Insights on Quality and MT for Localizing User Generated Content 

Samantha HendersonThe premise behind the Welocalize LocLeaders event series is to provide a forum for some of the localization industry’s most influential leaders to discuss new concepts, and how these ideas will shape the future of global business. The question of how to deal with the mind-blowing volumes of source content, which are primarily network and user generated content (UGC) and now flooding our lives daily, is one of the challenges which the localization industry must address.

There is great opportunity for businesses who can apply strategic, innovative approaches to localizing UGC and create greater engagement with customers all over the world. Moreover, the risks of not localizing also warrant keen examination so as not to lose a crucial edge on the competition.

The Welocalize LocLeaders Forum 2016 Montreal panel discussion, “Quality Validation for Network Generated Content,” brought together expertise from attendees who gave valuable insight into the challenges of dealing with evolving types of source content, including UGC.

There are different budgets, different quality expectations and certainly a different sense of urgency for localization depending on who, what, when, why and how the localized content will be consumed.  Source content needs to be categorized, with quality expectations defined, and then a calculation on potential return on investment will determine the priority for localization. UGC usually has a short shelf-life; however, there are examples such as a breaking news announcement, the instant impact and gratification of the message warrants that it is done fast and accurately, or else don’t bother at all.

img_3539The localization budget plays an important role. To translate high volumes of UGC using a more traditional localization approach would be too expensive and time consuming.

There is a lot of buzz around community or crowd-sourcing models, which, for the most part, rely on the goodwill of their user base, as a highly cost-effective and scalable model for both translating and validation of UGC. However, closer evaluation reveals that a ‘crowd’ willing to offer their services for free cannot be expected to mobilize for just any content type. There needs to be a deep-rooted passion for a product or a movement, which, in itself, drives a desire to make sure that consumers in their target market are able to experience the product or message in their native language.

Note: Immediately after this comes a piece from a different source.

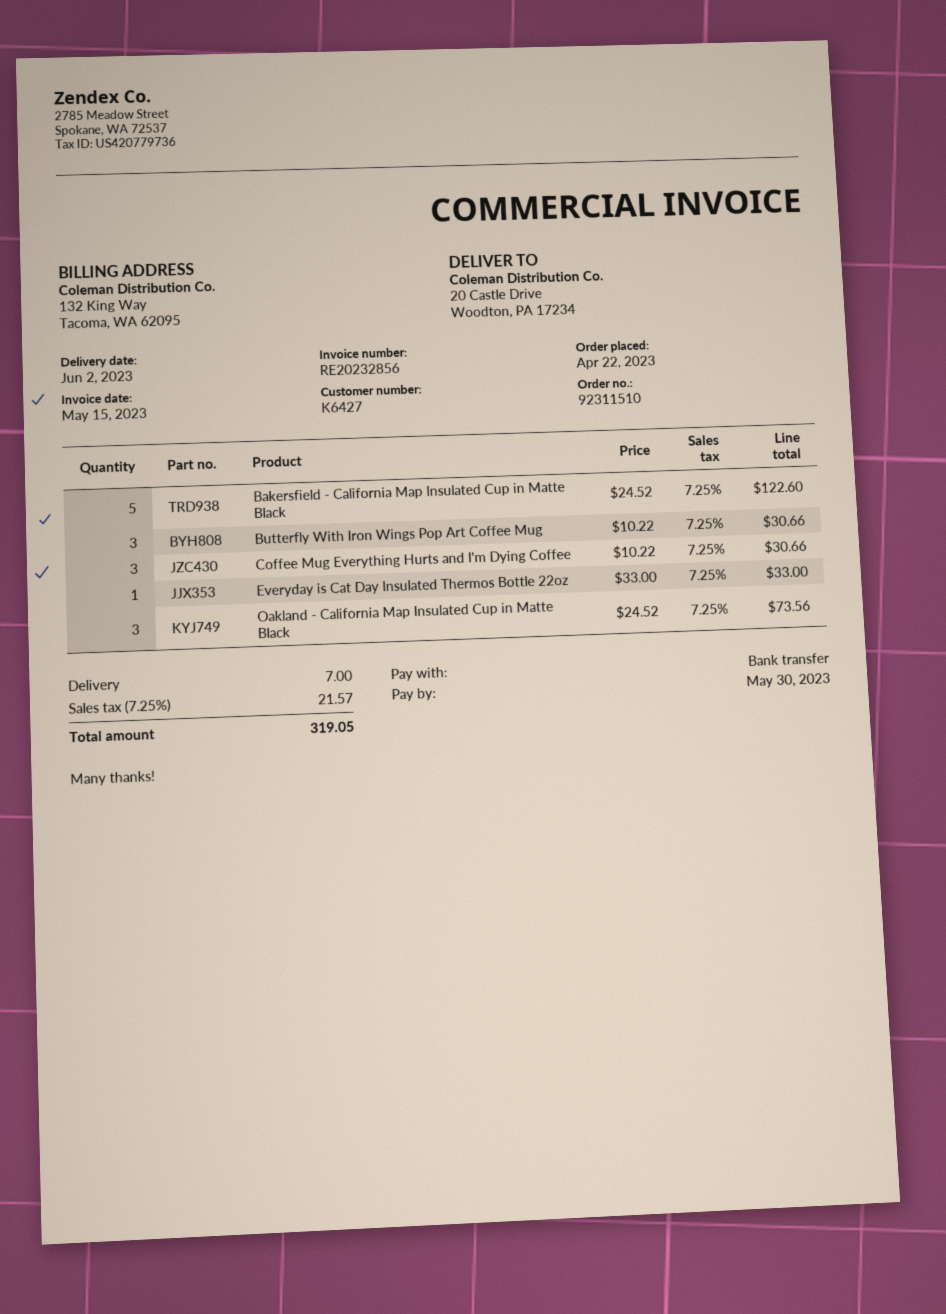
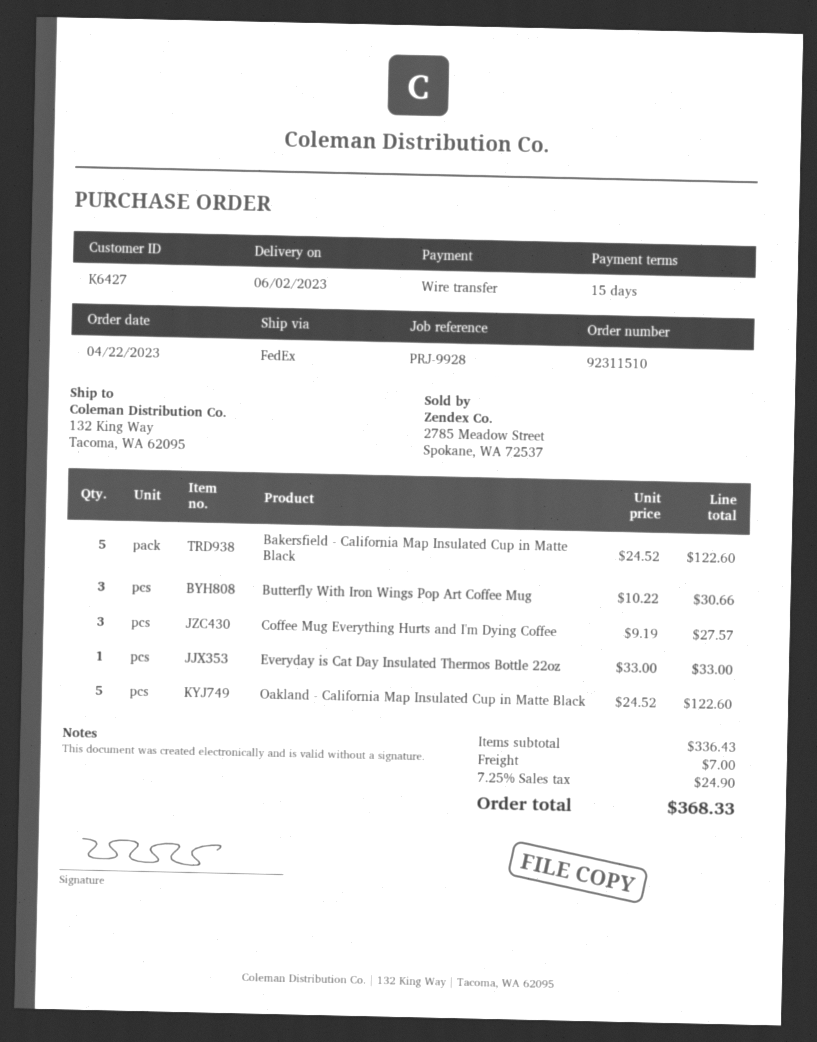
ship to: 20 Castle Drive, Woodton, PA 17234 -> 132 King Way, Tacoma, WA 62095
Coffee Mug Everything Hurts and I'm Dying Coffee: 3 x 10.22 = 30.66 -> 3 x 9.19 = 27.57
Oakland - California Map Insulated Cup in Matte Black: 3 x 24.52 = 73.56 -> 5 x 24.52 = 122.60
tax: 7.25% = 21.57 -> 7.25% = 24.90
total: 319.05 -> 368.33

If such a community doesn’t exist, then other options need to be explored.

Machine translation (MT) is quickly becoming a standard tool for localizing UGC. Our LocLeaders panelists were all able to provide examples of how MT has been able to speed up time-to-market, increase efficiency and reduce the bottom line for their business.

MT translates content types which would otherwise been overlooked or sunk into traditional localization methods that don’t suit next generation content types like UGC. With a wider usage of MT, the role of the translator is shifting to a post-editor, with a focus on enhancing the raw MT output for better reuse and gradual enhancement of the MT engine quality over time.

The debate over the optimal way to localize UGC is only just beginning. By definition, we expect that users will increasingly devise their own creative methods for rendering source content into target formats. Welocalize aims to stay at the forefront of these developments and we will keep the discussions flowing at future LocLeaders Forums to ensure we continue to drive unique and innovative solutions for our clients.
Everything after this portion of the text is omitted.